Saved data entries:
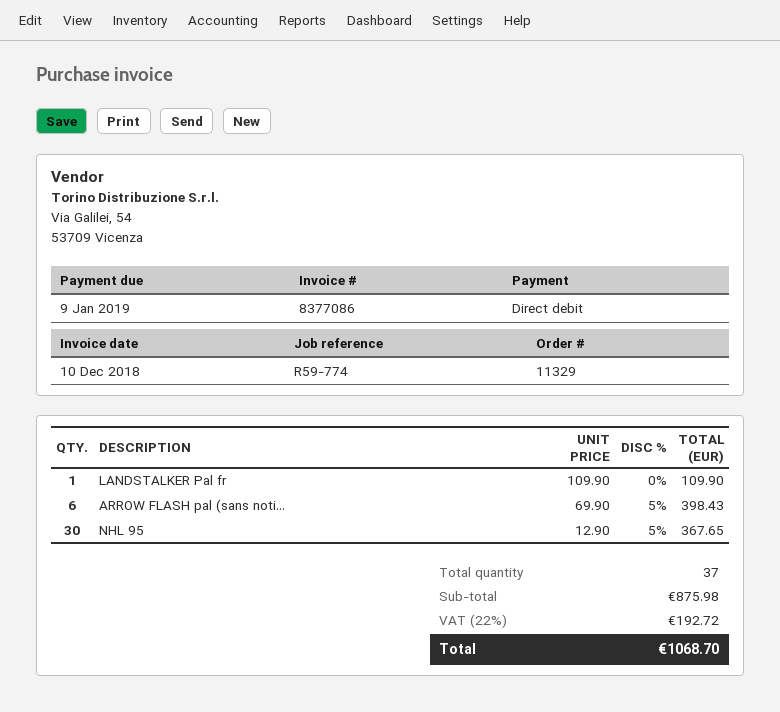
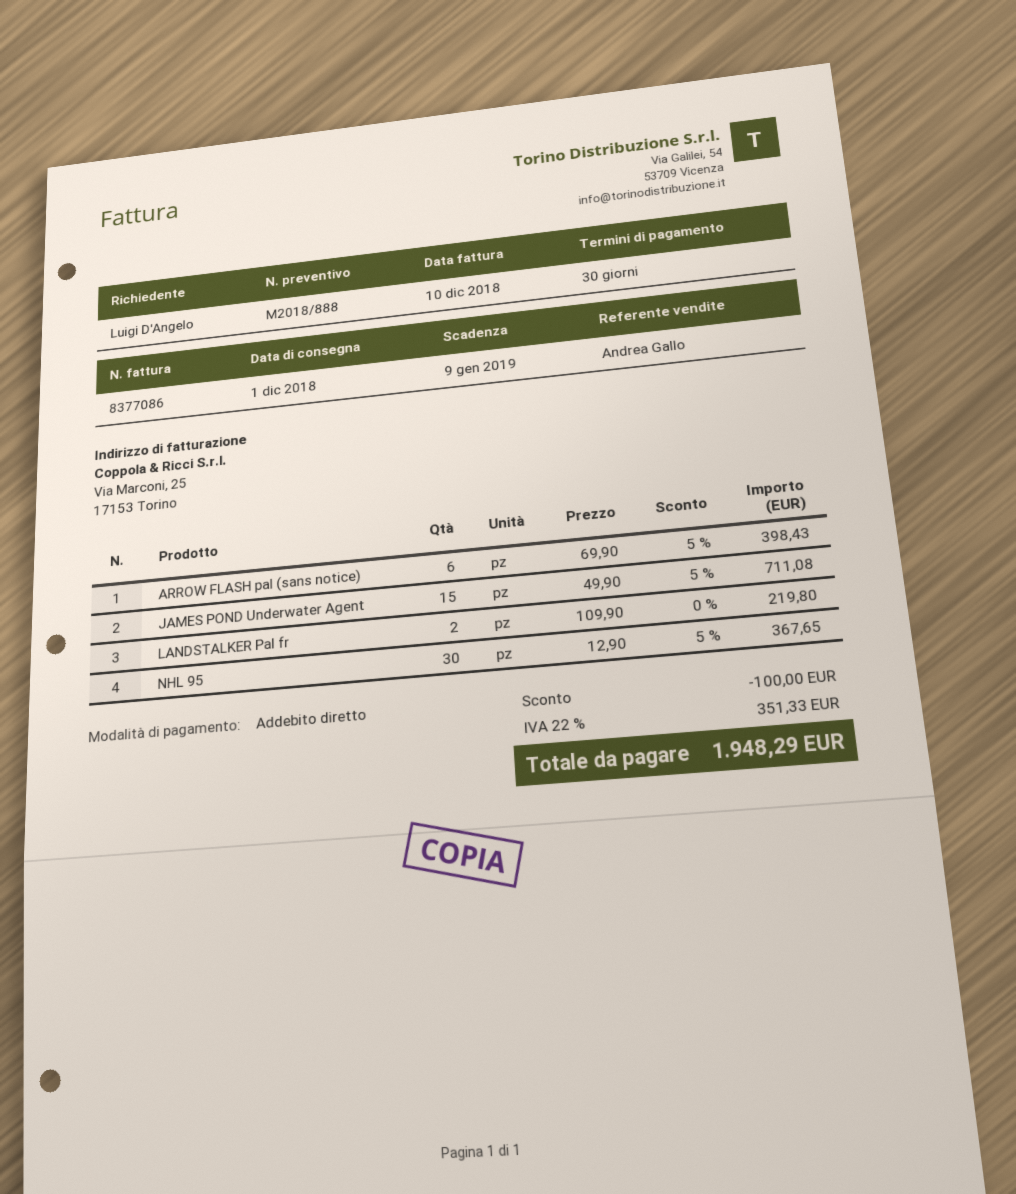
LANDSTALKER Pal fr: 1 x 109.90 = 109.90 -> 2 x 109.90 = 219.80
JAMES POND Underwater Agent: none -> 15 x 49.90 - 5% = 711.08
discount: none -> 100.00
tax: 22% = 192.72 -> 22% = 351.33
total: 1068.70 -> 1948.29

__THE PROBLEM__: When you repeat the data, keep it exact and drop every picture.

__SOLUTION TO THE EXERCISE__:
LANDSTALKER Pal fr: 1 x 109.90 = 109.90 -> 2 x 109.90 = 219.80
JAMES POND Underwater Agent: none -> 15 x 49.90 - 5% = 711.08
discount: none -> 100.00
tax: 22% = 192.72 -> 22% = 351.33
total: 1068.70 -> 1948.29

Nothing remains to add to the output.